FY2026 YTDDOD: $842.3B (+2.4% YoY)HHS: $156.7B (-1.2% YoY)DHS: $68.4B (+5.1% YoY)NASA: $25.8B (+3.7% YoY)DOE: $48.2B (-0.8% YoY)VA: $301.4B (+8.2% YoY)|Active Opportunities: 47,832Expiring 7d: 2,341|Data via USASpending.gov
Fed-Spend
Intelligence Terminal
DashboardSearch
AlertsPricingBlog
Back to Blog
BD Strategy

The 2026 Recompete Reset: A BD Leader's Field Report on the Federal Contract Pipeline

Everyone is watching DOGE cancellations. The contractors winning right now are watching recompetes. We pulled 90 days of federal contract data and built the framework BD leaders should be running this quarter. A first-hand field report on what the next 18 months actually look like.

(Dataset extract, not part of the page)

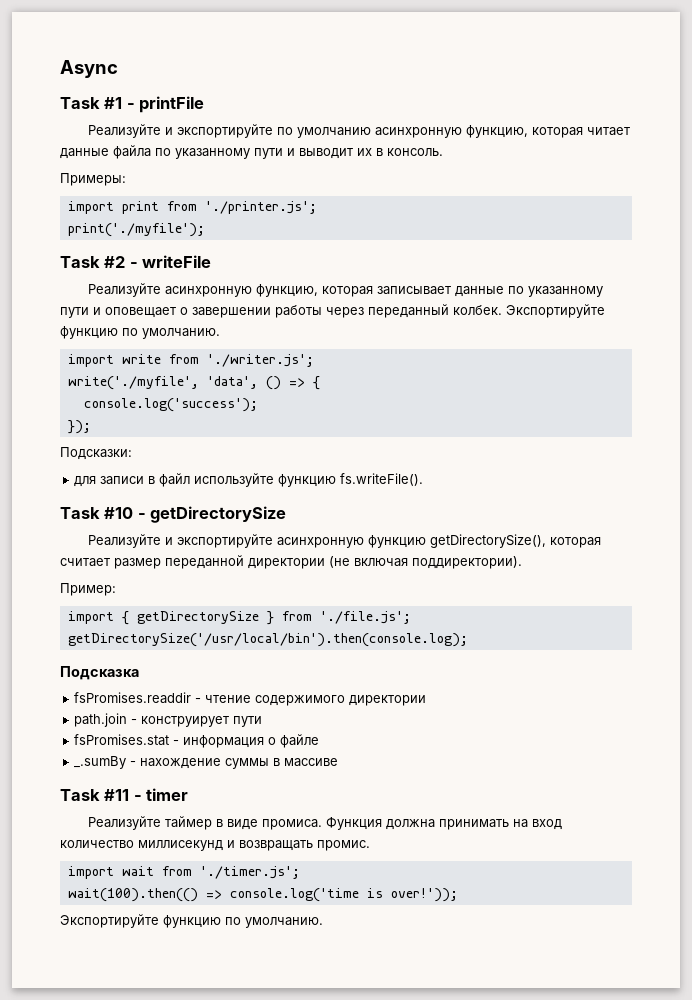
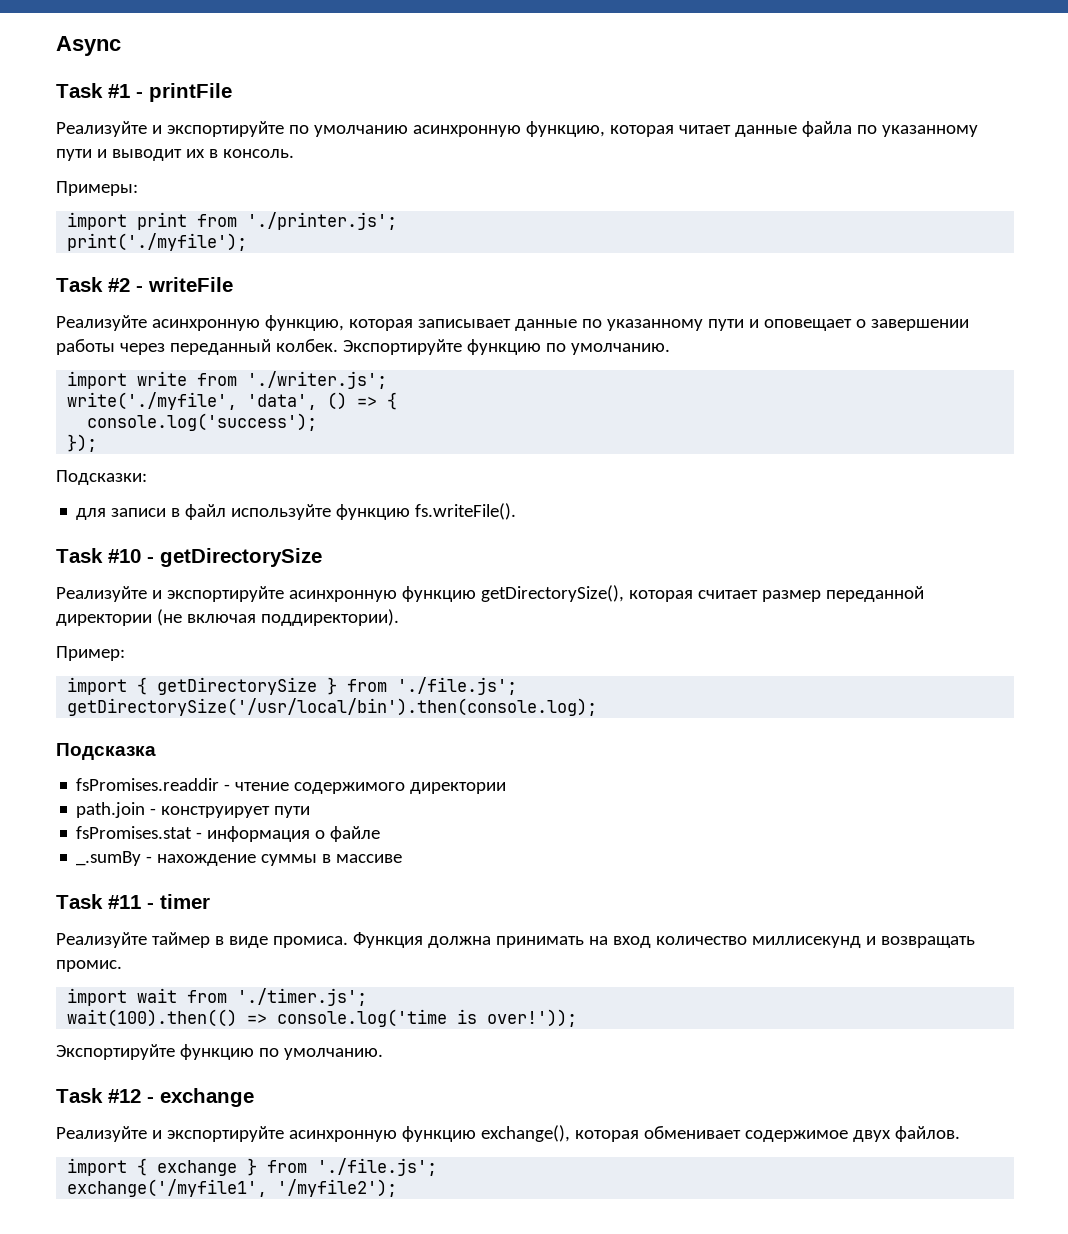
+ Task #12 - exchange
+ Реализуйте и экспортируйте асинхронную функцию exchange(), которая обменивает содержимое двух файлов.
+ import { exchange } from './file.js';
+ exchange('/myfile1', '/myfile2');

Fed-Spend Research Team•May 27, 2026•14 min read
TL;DR — Key Facts
  • ▸Federal contract obligation totaled roughly $759B in FY2024 and has not collapsed in H1 2026 — the DOGE cancellations are a small share of total obligation and are concentrated in 4 contract categories.
  • ▸Recompete win rate scales almost linearly with time-to-identification: teams finding deals 18 months before expiration win at multiples of teams finding them 60-90 days out via SAM.gov.
  • ▸H2 2026 recompete value is concentrated in 3 NAICS codes most contractors do not actively monitor as their declared primary: 541512 (computer systems design), 541330 (engineering services), and 541611 (administrative management consulting).
Source: Fed-Spend analysis of public federal contract data (USASpending.gov, FPDS, SAM.gov, GAO). Methodology and full report below.

The Headline Most BD Leaders Are Reading Wrong

If you spent the first half of 2026 in any federal contracting Slack, LinkedIn group, or BD strategy offsite, you watched the same conversation play out a hundred times: *"How do we adapt to DOGE? How do we adapt to the cancellations? How do we adapt to the freeze?"*

It is the wrong question.

We have spent the last 90 days inside the federal contract data — recompete pipelines, FPDS modifications, USASpending obligations, SAM.gov opportunity postings, GAO bid protest filings — and the picture that emerges does not look like the picture in the trade press. The contractors who are winning right now are not the ones with the best DOGE-response strategy. They are the ones who quietly reset their 18-month recompete map in late Q1 and started executing against it while everyone else was busy reacting.

This report is a field-level look at what that reset actually involves. It is written for the BD leader who owns a pipeline of $10M–$500M in federal opportunity and wants to know what to do this Monday morning. It is not a market-sizing exercise, it is not a vendor pitch, and it is not generic recompete theory. It is the framework we are seeing the top quartile of BD teams operate on right now — and the specific places we see the bottom three-quarters losing ground.


The TL;DR for BD Leaders

If you read nothing else:

  • The "DOGE pause" narrative is masking the largest active recompete cycle of the last four years. The cancellations are real, but they are concentrated in a handful of agencies and contract types — and they are running parallel to a record volume of contracts hitting their period-of-performance ceilings between now and FY2028.
  • The single biggest predictor of recompete win rate is not capture quality, price, or technical merit. It is time to identification. Teams that find a recompete 18 months out win at a meaningfully higher rate than teams that find it 60–90 days out. We will explain the mechanism below.
  • Most BD teams are still searching for opportunity at the wrong layer of the data. SAM.gov is downstream. By the time a solicitation hits SAM, your win probability has already collapsed.
  • A small number of NAICS codes account for a disproportionate share of the H2 2026 recompete value. Most contractors are not monitoring them because they sit outside their stated primary NAICS.
  • "Cancelled" is not always "gone." A significant share of cancelled contracts re-emerge under a different vehicle, often with a different sponsoring agency, within 9–12 months.
  • That is the entire post in one breath. The rest of this report explains the data behind each point and, more importantly, the operating model that turns those insights into pipeline.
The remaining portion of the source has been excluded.